→ Exercise instructions:
Restate every line of the material below word for word, skipping the images.
[Exercise data]
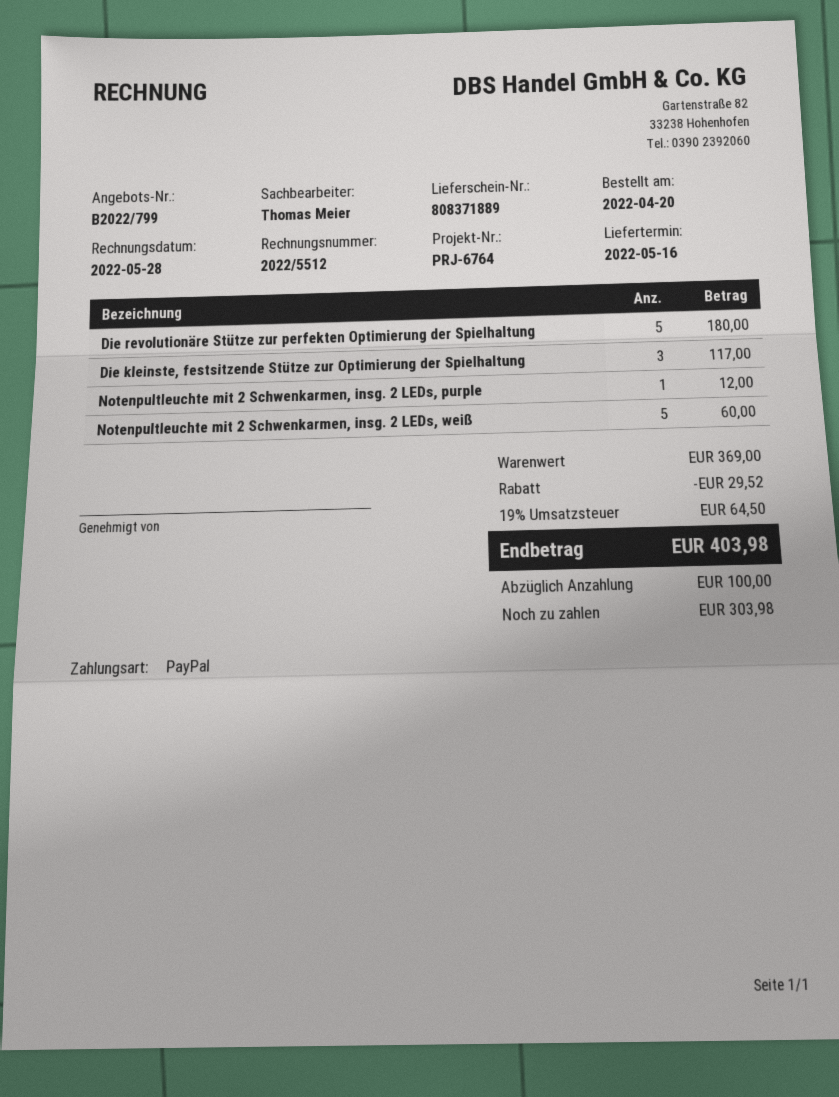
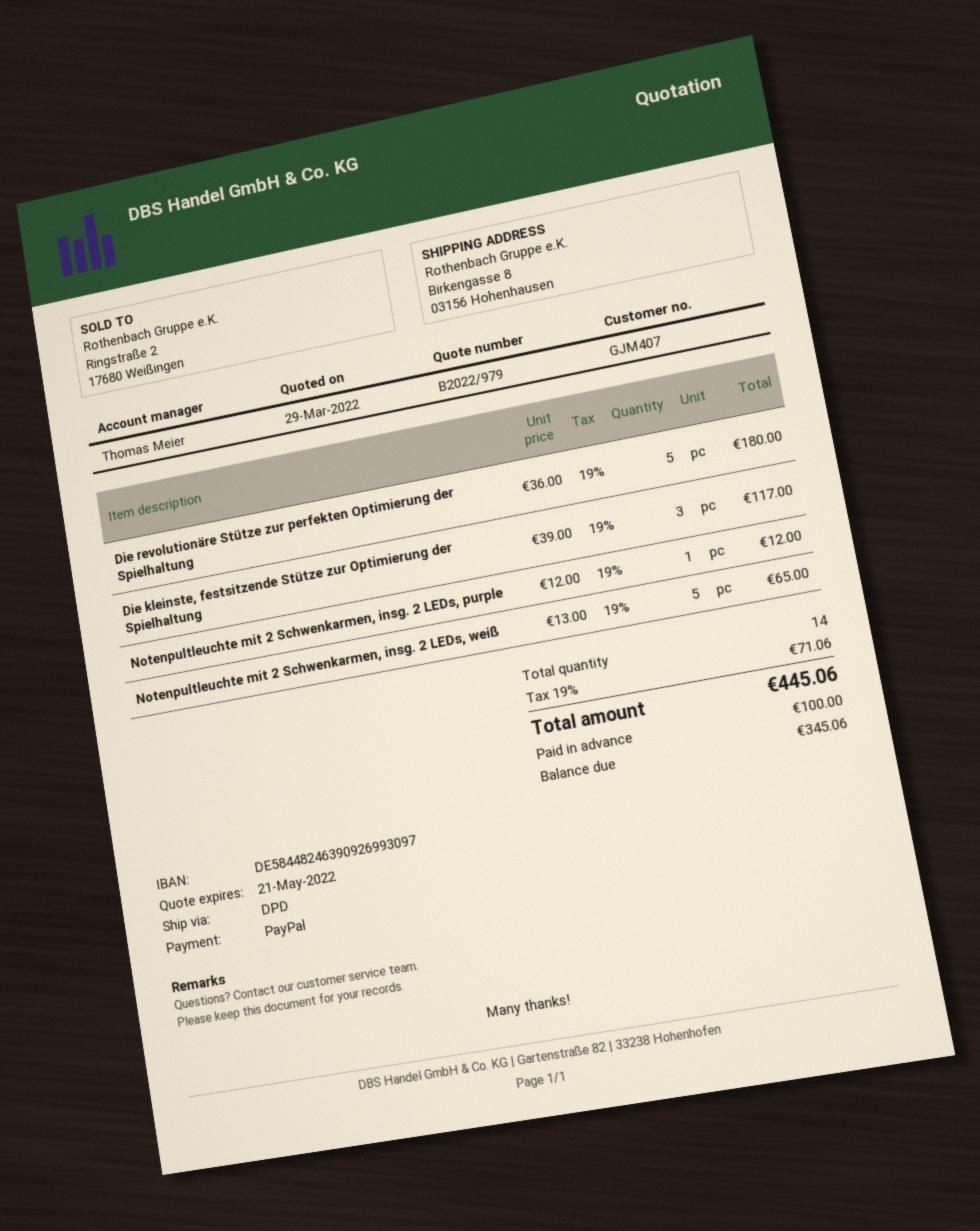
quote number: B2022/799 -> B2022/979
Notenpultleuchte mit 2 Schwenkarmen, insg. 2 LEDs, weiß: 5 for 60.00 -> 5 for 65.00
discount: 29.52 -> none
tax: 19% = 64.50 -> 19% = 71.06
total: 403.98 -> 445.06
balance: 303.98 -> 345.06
[/Exercise data]
→ Solution to the problem:
quote number: B2022/799 -> B2022/979
Notenpultleuchte mit 2 Schwenkarmen, insg. 2 LEDs, weiß: 5 for 60.00 -> 5 for 65.00
discount: 29.52 -> none
tax: 19% = 64.50 -> 19% = 71.06
total: 403.98 -> 445.06
balance: 303.98 -> 345.06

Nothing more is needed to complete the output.